Senior author Dr Olivia Fletcher from the ICR’s Breakthrough Breast Cancer Research Centre said: “This is the first time anyone has found a DNA change that is directly associated both with hormone levels and breast cancer risk in younger women. Scientists have suspected this link exists, but no one has been able to prove it until now. This represents an important step forward in our understanding of the link between hormones and breast cancer. Ultimately, it may have implications for the way we monitor and treat breast cancer.”
Although this DNA change is only one part of a very complex picture of the relationship between hormones and breast cancer, variants such as this could potentially form part of a genetic test that could help predict young women’s risk of breast cancer.
Sex hormones such as oestrogen are known to be important in breast cancer development. Previous studies have found that postmenopausal women with higher levels of particular hormones are at greater risk of breast cancer, however the direct evidence in premenopausal women has so far been inconsistent.
The ICR scientists and colleagues in the UK and Ireland set out to find genetic variants involved in the synthesis or breakdown of sex hormones. They first measured markers of hormone levels in the urine and blood of more than 700 healthy premenopausal women, using a process that was specially designed to account for variation in levels during the menstrual cycle. They then examined the women’s DNA, focusing on 42 genes that are known to be involved in the synthesis or breakdown of sex hormones.
When they compared women’s hormone levels with each of the variants that they tested, they identified one genetic variant that was more common in women who had lower urinary levels of a particular oestrogen breakdown product called oestrone glucuronide. The variant was a single letter change in the DNA at position 7q22.1, not far from the CYP3A gene cluster. It was associated with a 22 per cent reduction in urinary oestrone glucuronide levels.

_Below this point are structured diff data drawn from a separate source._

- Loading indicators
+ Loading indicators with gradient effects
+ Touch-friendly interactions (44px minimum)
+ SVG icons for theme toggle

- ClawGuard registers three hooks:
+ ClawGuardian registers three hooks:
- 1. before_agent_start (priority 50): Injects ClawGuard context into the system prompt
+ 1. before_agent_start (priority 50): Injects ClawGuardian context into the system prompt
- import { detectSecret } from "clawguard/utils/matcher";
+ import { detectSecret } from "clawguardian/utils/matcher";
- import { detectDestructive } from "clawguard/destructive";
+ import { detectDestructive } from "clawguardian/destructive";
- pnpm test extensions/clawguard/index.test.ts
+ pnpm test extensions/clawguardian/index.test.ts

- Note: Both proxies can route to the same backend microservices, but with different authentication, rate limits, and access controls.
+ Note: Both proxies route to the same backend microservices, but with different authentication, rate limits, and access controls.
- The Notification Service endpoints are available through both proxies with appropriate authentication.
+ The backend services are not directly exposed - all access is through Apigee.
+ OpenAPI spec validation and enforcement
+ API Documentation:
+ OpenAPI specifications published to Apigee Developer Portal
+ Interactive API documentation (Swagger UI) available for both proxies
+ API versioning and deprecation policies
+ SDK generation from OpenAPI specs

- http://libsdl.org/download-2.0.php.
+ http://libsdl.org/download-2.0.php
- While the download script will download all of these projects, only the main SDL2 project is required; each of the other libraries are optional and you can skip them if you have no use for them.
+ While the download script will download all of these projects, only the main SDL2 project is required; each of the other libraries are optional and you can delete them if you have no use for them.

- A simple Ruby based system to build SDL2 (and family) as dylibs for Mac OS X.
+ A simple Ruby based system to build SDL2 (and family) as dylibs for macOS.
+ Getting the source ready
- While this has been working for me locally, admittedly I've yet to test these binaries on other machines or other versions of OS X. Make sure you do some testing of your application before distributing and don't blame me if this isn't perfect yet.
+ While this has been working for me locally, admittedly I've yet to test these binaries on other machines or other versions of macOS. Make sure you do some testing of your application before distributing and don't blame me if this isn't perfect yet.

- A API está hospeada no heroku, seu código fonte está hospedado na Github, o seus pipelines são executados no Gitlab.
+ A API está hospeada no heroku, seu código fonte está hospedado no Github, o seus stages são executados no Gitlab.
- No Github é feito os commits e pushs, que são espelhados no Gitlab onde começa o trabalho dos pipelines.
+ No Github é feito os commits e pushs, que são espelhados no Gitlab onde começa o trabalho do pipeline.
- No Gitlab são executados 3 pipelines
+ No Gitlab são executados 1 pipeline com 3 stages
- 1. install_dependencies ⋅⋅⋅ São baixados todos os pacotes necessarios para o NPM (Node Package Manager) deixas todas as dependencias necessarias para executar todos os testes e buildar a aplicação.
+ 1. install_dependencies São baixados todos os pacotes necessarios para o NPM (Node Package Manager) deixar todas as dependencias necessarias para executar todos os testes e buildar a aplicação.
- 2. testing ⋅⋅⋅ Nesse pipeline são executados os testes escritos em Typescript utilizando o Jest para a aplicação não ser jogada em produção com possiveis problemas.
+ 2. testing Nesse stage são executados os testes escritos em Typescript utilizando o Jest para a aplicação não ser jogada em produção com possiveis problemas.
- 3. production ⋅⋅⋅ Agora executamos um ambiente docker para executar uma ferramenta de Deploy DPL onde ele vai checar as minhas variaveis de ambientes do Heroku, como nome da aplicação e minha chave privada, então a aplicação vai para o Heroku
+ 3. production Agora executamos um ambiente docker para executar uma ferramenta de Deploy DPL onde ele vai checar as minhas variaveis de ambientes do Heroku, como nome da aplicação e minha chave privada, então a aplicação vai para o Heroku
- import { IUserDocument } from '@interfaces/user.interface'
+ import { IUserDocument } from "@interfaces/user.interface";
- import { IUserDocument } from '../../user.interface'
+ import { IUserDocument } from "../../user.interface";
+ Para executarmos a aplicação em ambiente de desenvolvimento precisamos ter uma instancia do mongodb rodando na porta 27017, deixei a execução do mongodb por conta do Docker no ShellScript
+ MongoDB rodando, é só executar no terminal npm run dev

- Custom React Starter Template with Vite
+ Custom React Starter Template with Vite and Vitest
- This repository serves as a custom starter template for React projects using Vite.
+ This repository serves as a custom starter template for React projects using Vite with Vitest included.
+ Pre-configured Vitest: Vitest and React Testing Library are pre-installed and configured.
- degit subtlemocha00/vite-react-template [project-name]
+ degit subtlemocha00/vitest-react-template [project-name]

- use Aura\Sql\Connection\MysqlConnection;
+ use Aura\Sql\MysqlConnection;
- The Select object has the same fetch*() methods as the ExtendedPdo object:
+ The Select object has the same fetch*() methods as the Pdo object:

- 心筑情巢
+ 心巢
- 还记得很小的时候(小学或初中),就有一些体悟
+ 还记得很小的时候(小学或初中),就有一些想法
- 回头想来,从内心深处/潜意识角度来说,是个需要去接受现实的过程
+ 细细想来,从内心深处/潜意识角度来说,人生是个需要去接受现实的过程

The team then tested this variant in a further 10,551 breast cancer patients and 17,535 healthy controls, and found the DNA change was more common in healthy women. The variant was associated with a modest – nine per cent – reduction in breast cancer risk in women diagnosed at or before age 50, but not in older women.
One of the family of CYP3A genes, CYP3A4, is responsible for breaking down around half of all clinically used drugs, including some of those used in the treatment of breast cancer, so the team believe their finding may also have wider implications. It is possible that the gene variant may influence the way women respond to drugs.
“As we move towards a future of personalised medicine, we hope to test people’s genes to not only decide which drugs to give them, but also to tailor the most effective doses for the individual. This research has revealed that this set of genes warrants further investigation for the effect they may have on the way the body processes drugs,” Dr Fletcher said.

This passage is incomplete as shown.